Et, comme il y avait une autre toile blanche placée derrière son tableau, il dessina et peignit avec ardeur, avec furia la délicate et charmante main de madame d’Estrelle. Le lis n’avançait pas. Il posait là pour rien à l’insu de Julie, en attendant qu’il penchât sa tête altière pour ne plus la relever.

Ô oncle Antoine, où étais-tu pendant qu’un pareil forfait se commettait sans remords et sans terreur sous l’œil de la Providence endormie ou malicieuse ?

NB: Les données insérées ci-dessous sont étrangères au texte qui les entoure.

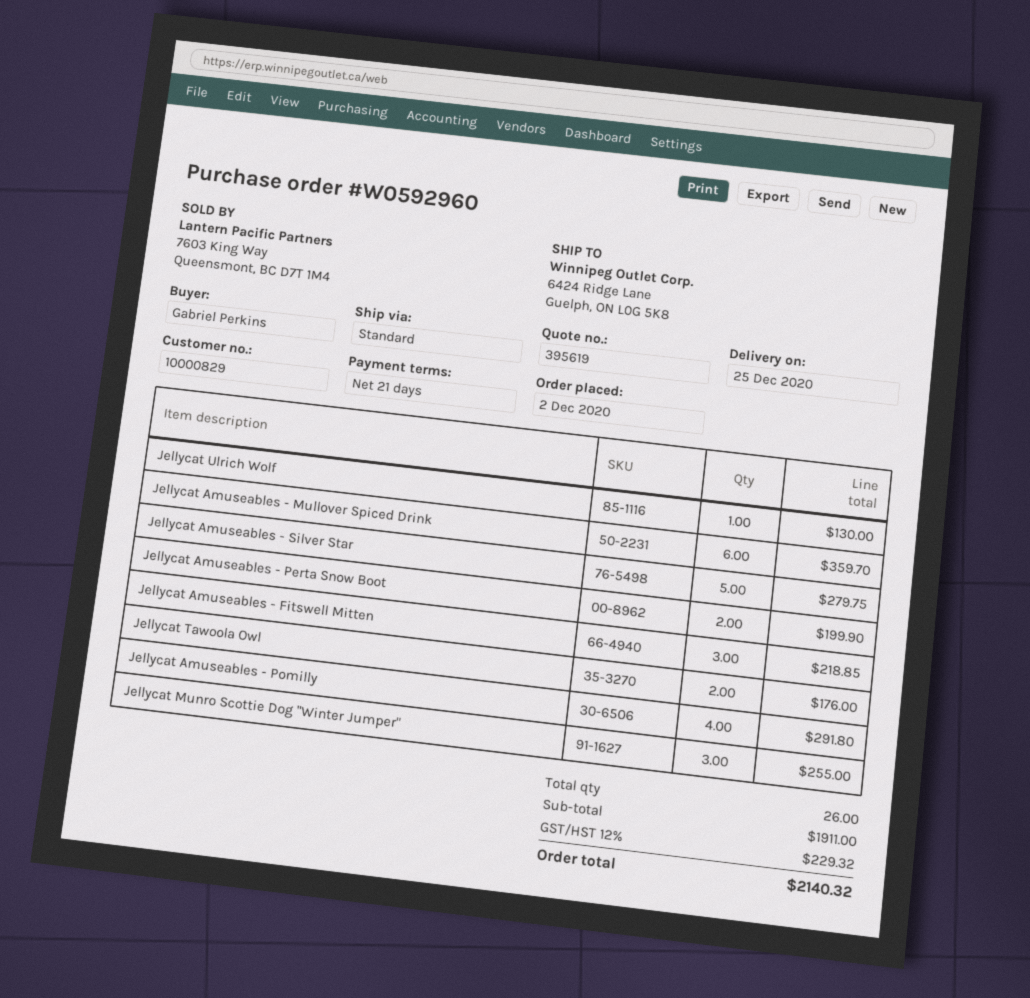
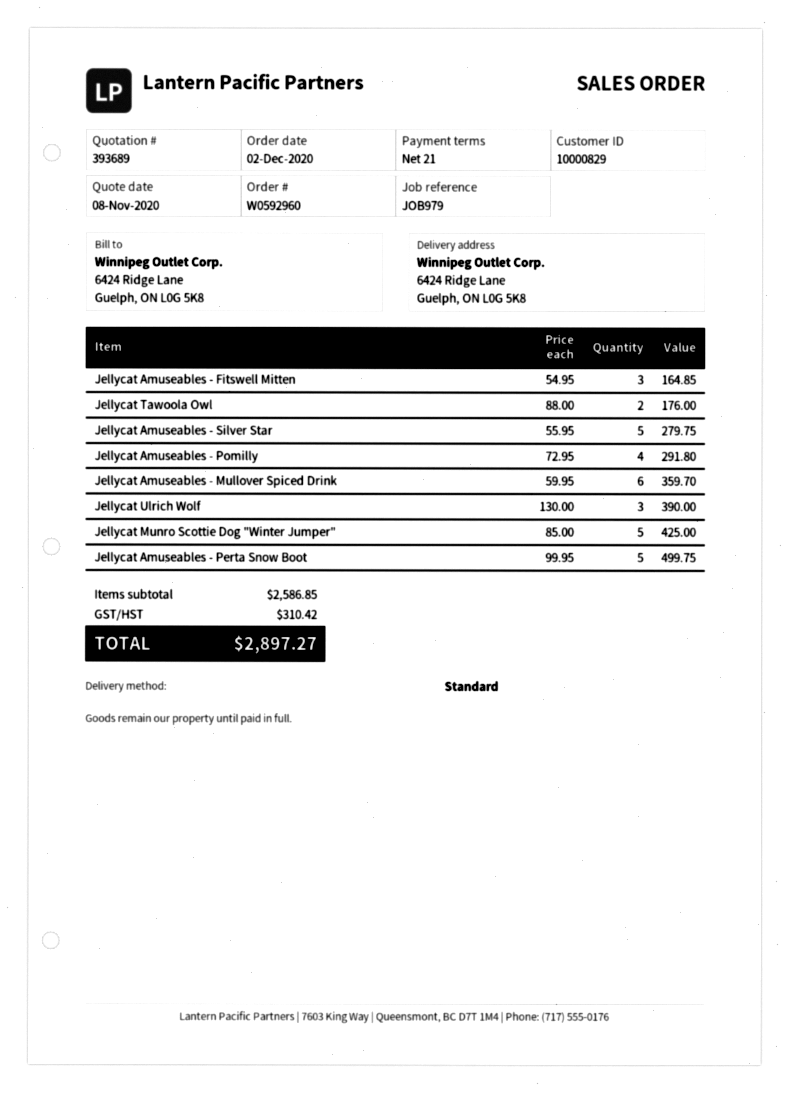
quote number: 395619 -> 393689
Jellycat Ulrich Wolf: 1 for 130.00 -> 3 for 390.00
Jellycat Amuseables - Perta Snow Boot: 2 for 199.90 -> 5 for 499.75
Jellycat Amuseables - Fitswell Mitten: 3 for 218.85 -> 3 for 164.85
Jellycat Munro Scottie Dog "Winter Jumper": 3 for 255.00 -> 5 for 425.00
subtotal: 1911.00 -> 2586.85
tax: 229.32 -> 310.42
total: 2140.32 -> 2897.27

Un bruit qui se fit dans l’escalier rappela Julie à elle-même ; c’était Marcel qui descendait pour dire à Julien que sa mère consentait à revoir M. Thierry lorsqu’il rentrerait. Madame d’Estrelle, honteuse d’être surprise dans ce tête-à-tête et dans cette intimité inouïe avec l’artiste, planta précipitamment la tige de l’Antonia dans la terre légère et mouillée du vase. L’Antonia ne parut s’être aperçue de rien et continua d’être belle et fraîche. Marcel entra et ne prit nullement garde à la catastrophe.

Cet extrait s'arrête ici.